AMD CEO Dr Lisa Su said she was "so excited" by the news. Su, who has led a remarkable renaissance at AMD in recent years, said she looked forward working with Xilinx to "push the envelope on high-performance computing", adding in a release that "the acquisition of Xilinx marks the next leg in our journey to make AMD the strategic partner of choice for the largest and most important technology companies in the world."

AMD Xilinx takeover
A slide from October's announcement. Credit: AMD.

AMD Xilinx takeover: What does Xilinx do?

Xilinx specialises in highly flexible semiconductors that are based around a matrix of configurable logic blocks connected via programmable interconnects.
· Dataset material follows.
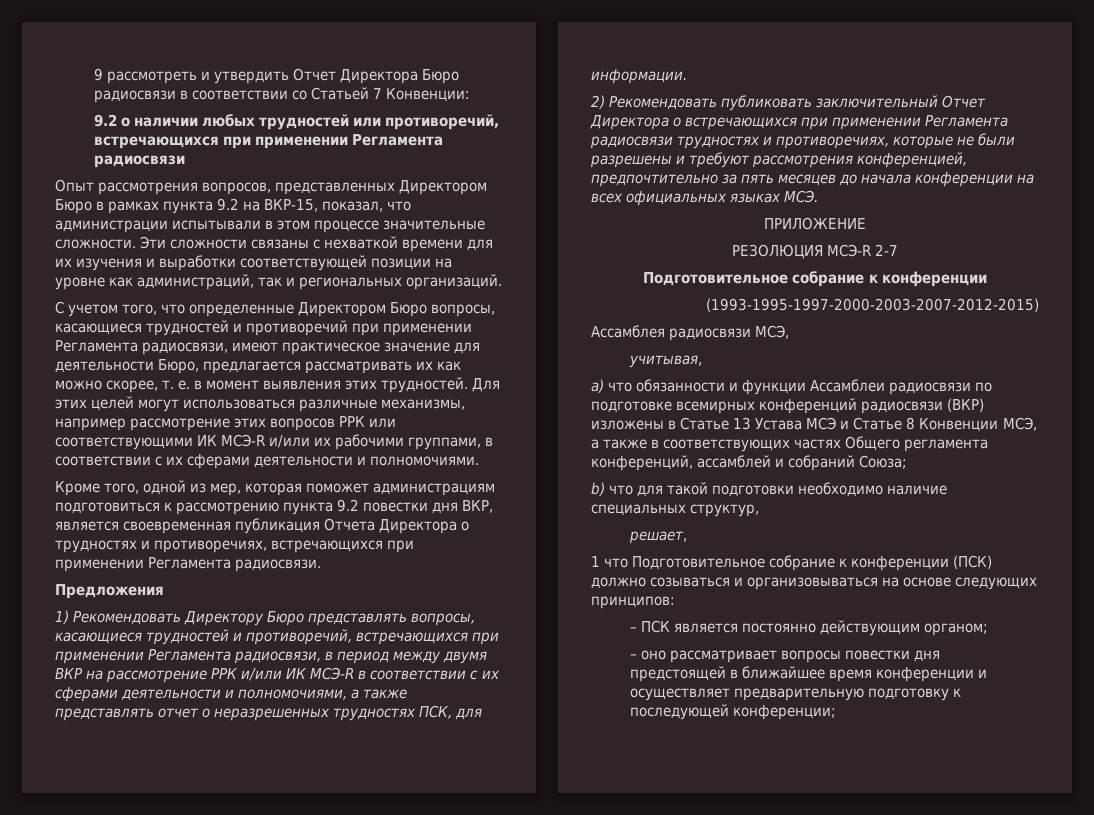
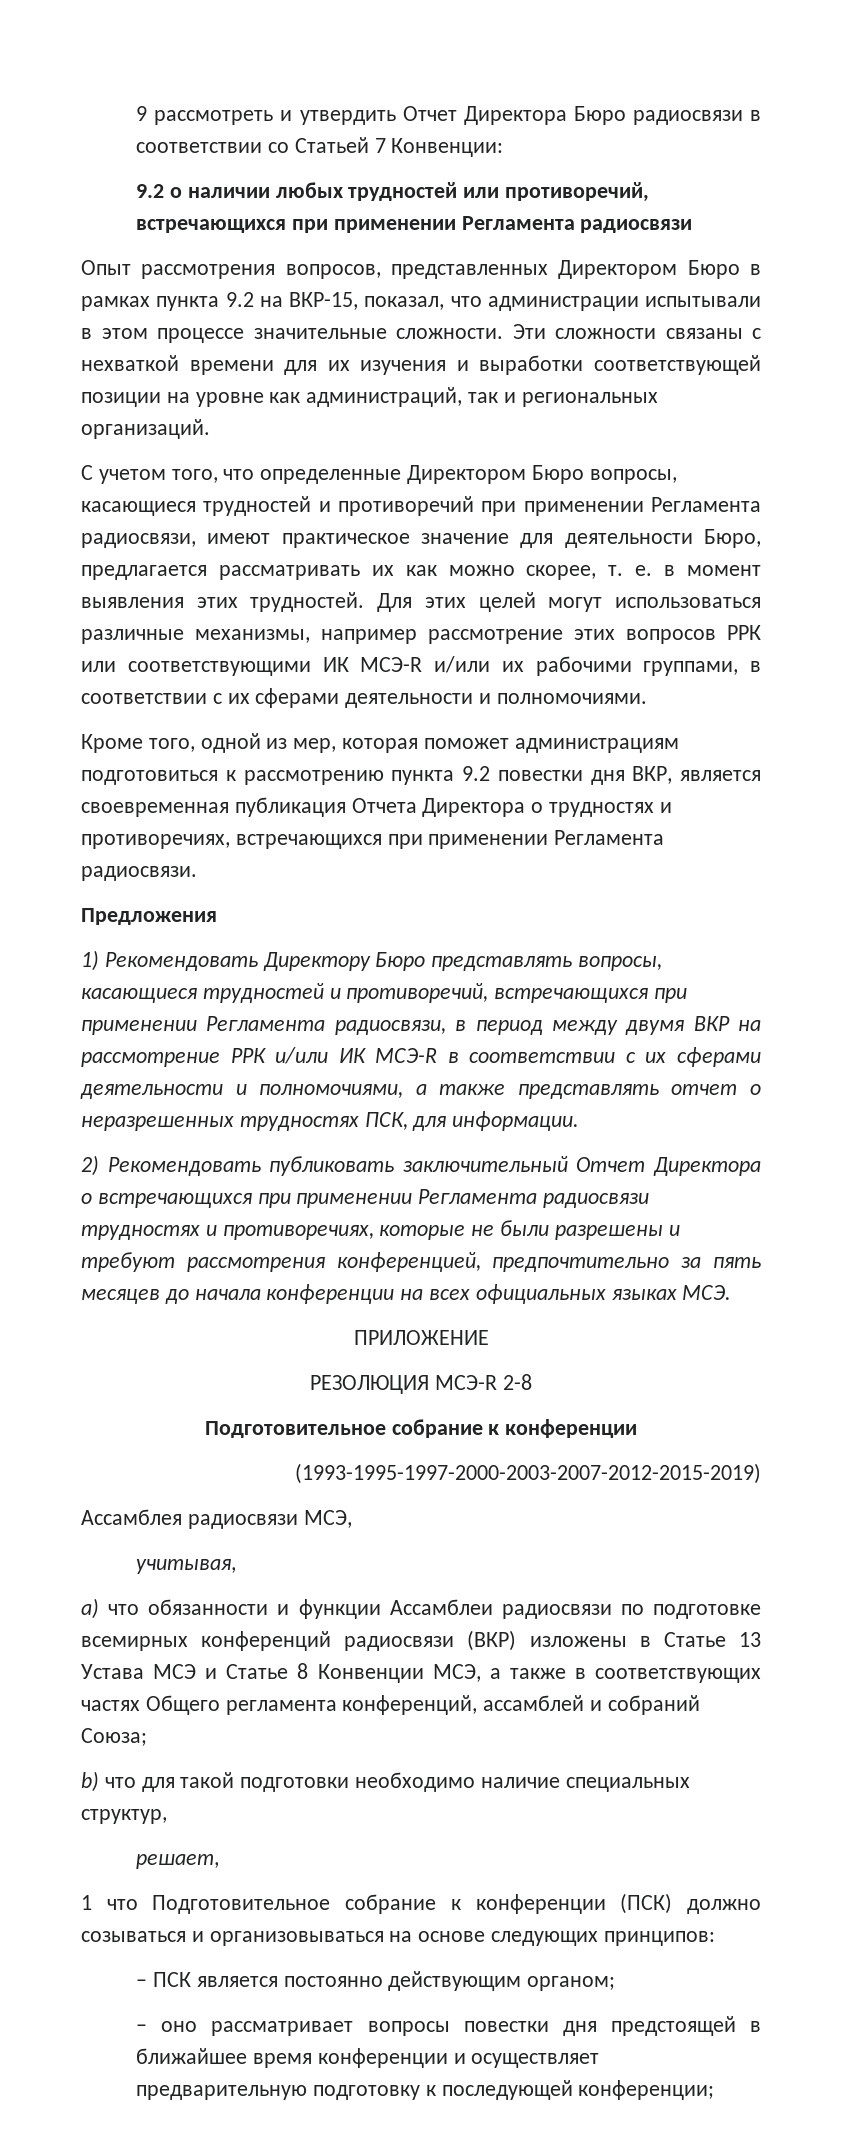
- РЕЗОЛЮЦИЯ МСЭ-R 2-7
+ РЕЗОЛЮЦИЯ МСЭ-R 2-8
- (1993-1995-1997-2000-2003-2007-2012-2015)
+ (1993-1995-1997-2000-2003-2007-2012-2015-2019)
As Moore's Law slows, Xilinx believes that FPGAs (along with its broader portfolio of programmable silicon) will be crucial to gaining performance increases for compute across the board: i.e. machine learning workloads for financial companies, genomics, video and image processing.

(Speaking at a Churchill Club event attended by The Stack's founder Ed Targett in late 2019, CEO Victor Peng painted a picture of a "silicon renaissance" driven by emerging chip architectures: "When I say architectures I mean the technology as a whole: at the technology level in transistor, device, packaging, advanced packaging, integration, micro-architecture and instruction set architecture and even architecture at the scale of entire data centres... There’s going to be computing in the CPU, in the storage, in the network adapter, even in a switch.)

https://twitter.com/LisaSu/status/1379839097049542660

Together, the combined company will have the ability to "capitalize on opportunities spanning some of the industry’s most important growth segments, including data centers, gaming, PCs, communications, automotive, industrial, aerospace and defense", the two said in a joint release on April 7.

The two believe that the deal will result in strong synergies between AMD traditional strengths in PC and gaming (along with an increasingly robust position in the data centre) with Xilinx’s established relationships and FPGA and SmartNIC sales in communications infrastructure, industrial, automotive, aerospace and defense and other key verticals: the deal expands AMD's total addressable market to an estimated $110 billion.

“The Xilinx team is one of the strongest in the industry and we are thrilled to be joining AMD,” said Xilinx's Peng: “Our shared cultures of innovation, excellence and collaboration will enable us to accelerate growth in the data center and pursue a broader customer base across more markets as a combined company.”